12 Conclusion: Judging the Effectiveness of Screening for Psychiatric Disorders

Screening is fundamentally designed to improve patient outcomes, but positive benefits are not invariable [169,170,171]. Large-scale studies comparing care before and after screening (sequential cohort) or in groups randomized to screening are not common. There is much interest in what determines whether screening leads to an effective psychological assessment. Evidence suggests screening can benefit communication and clinician referral patterns, but it has a weaker effect on the ability of clinicians to correctly identify cases. When mandated as clinical routine, screening can be widely disseminated, and therefore acceptability to both clinicians and patients is key. Acceptability can be enhanced by using a brief tool (possibly an algorithm or multidimensional design), with simple scoring, ideally one that generates meaningful results and one that does not duplicate work. Staff who are involved in tool development and dissemination tend to be more invested in the screening programme itself. To be effective screening must be allied with appropriate follow-up and effective treatment. Screening should be used in combination with good quality of care because good-quality screening cannot compensate for poor-quality care in other areas. An alternative to systematic screening is targeted screening of preselected high-risk groups, such as those with troubling physical complication or those people whose family members ask for help.

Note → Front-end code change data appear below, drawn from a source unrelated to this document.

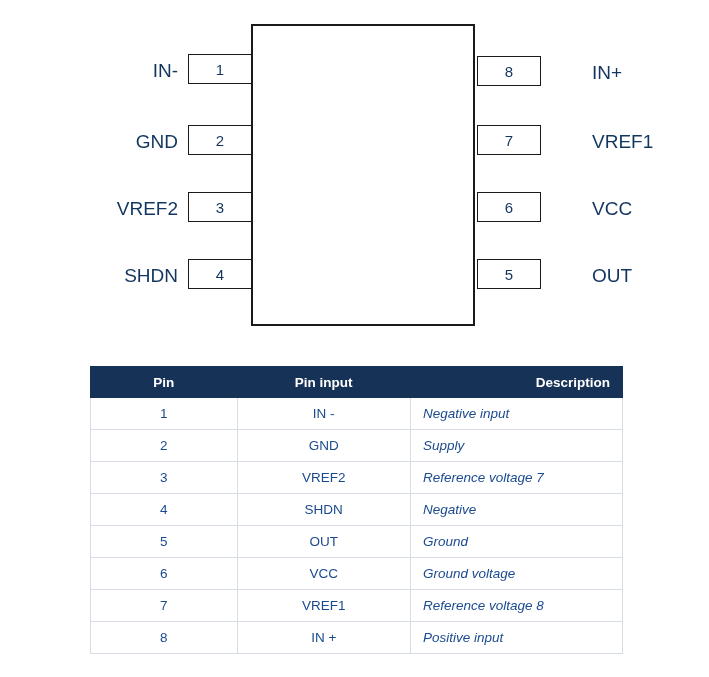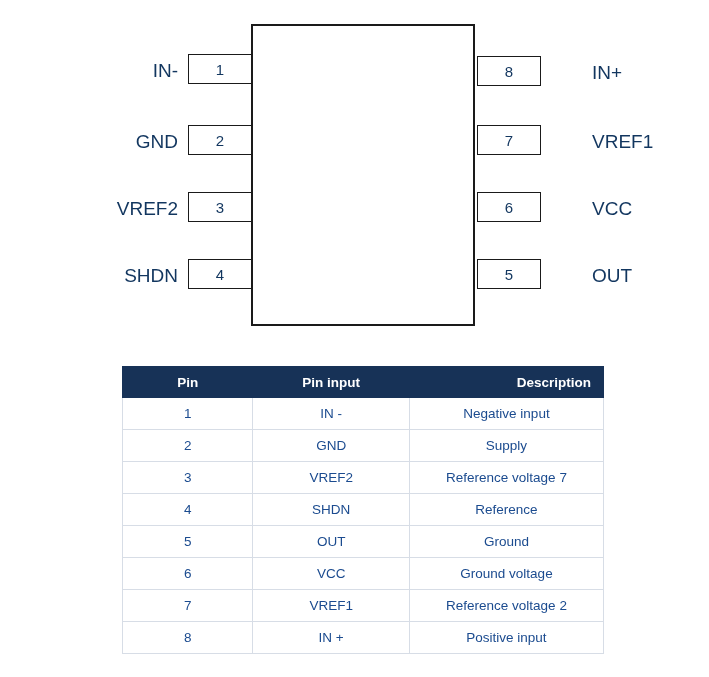--- a/index.html
+++ b/index.html
@@ -69,23 +69,22 @@
 
   
   #pin-table-wrap {
     position: absolute;
     left: 90px;
     top: 366px;
     width: 543px;
   }
   table.pin-table {
     border-collapse: collapse;
-    width: 482px;
+    width: 533px;
     font-size: 13.5px;
-    margin-left: 32px;
   }
   table.pin-table th {
     background: #173257;
     color: #ffffff;
     font-size: 13.5px;
     font-weight: bold;
     height: 30px;
     border: 1px solid #173257;
     padding: 0 12px;
   }
@@ -101,21 +100,22 @@
     border: 1px solid #d7dde6;
     color: #1b4b8f;
     padding: 0 12px;
     background: #ffffff;
   }
   table.pin-table td.c-pin,
   table.pin-table td.c-name {
     text-align: center;
   }
   table.pin-table td.c-desc {
-    text-align: center;
+    text-align: left;
+    font-style: italic;
   }
   .col-pin  { width: 150px; }
   .col-name { width: 177px; }
   .col-desc { width: 216px; }
 </style>
 </head>
 <body>
 
 <div id="pinout">
   <div class="chip-body"></div>
@@ -167,36 +167,36 @@
           <td class="c-desc">Supply</td>
         </tr>
         <tr>
           <td class="c-pin">3</td>
           <td class="c-name">VREF2</td>
           <td class="c-desc">Reference voltage 7</td>
         </tr>
         <tr>
           <td class="c-pin">4</td>
           <td class="c-name">SHDN</td>
-          <td class="c-desc">Reference</td>
+          <td class="c-desc">Negative</td>
         </tr>
         <tr>
           <td class="c-pin">5</td>
           <td class="c-name">OUT</td>
           <td class="c-desc">Ground</td>
         </tr>
         <tr>
           <td class="c-pin">6</td>
           <td class="c-name">VCC</td>
           <td class="c-desc">Ground voltage</td>
         </tr>
         <tr>
           <td class="c-pin">7</td>
           <td class="c-name">VREF1</td>
-          <td class="c-desc">Reference voltage 2</td>
+          <td class="c-desc">Reference voltage 8</td>
         </tr>
         <tr>
           <td class="c-pin">8</td>
           <td class="c-name">IN +</td>
           <td class="c-desc">Positive input</td>
         </tr>
       </tbody>
   </table>
 </div>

Following on from screening, a key question is what happens to patients who screen positive and those who screen negative. Generally, an evidence-based management plan is important to ensure that clinicians act systematically on screening results. It also helps ensure that the healthcare system has appropriate resources for handling distress. Thorough clinical assessment and competent management should follow a positive screen [172]. Clinicians should be able to override screening protocols using their expert judgement if needed. Future studies will clarify the optimal methods that bring added value to clinical practice. They will also clarify the best mode of delivery (e.g. computerized, paper, verbal). Future studies should use representative samples, offer staff training and track uptake of subsequent interventions. New trials addressing some of these methodological issues are currently underway. Successful screening tools could be incorporated into screening programmes that also contain elements for measuring unmet needs, desire for help, clinical responses and longitudinal outcomes. Screening which is accurate, acceptable and has proven added value will have more likelihood of being seen as an integral part of essential clinical care.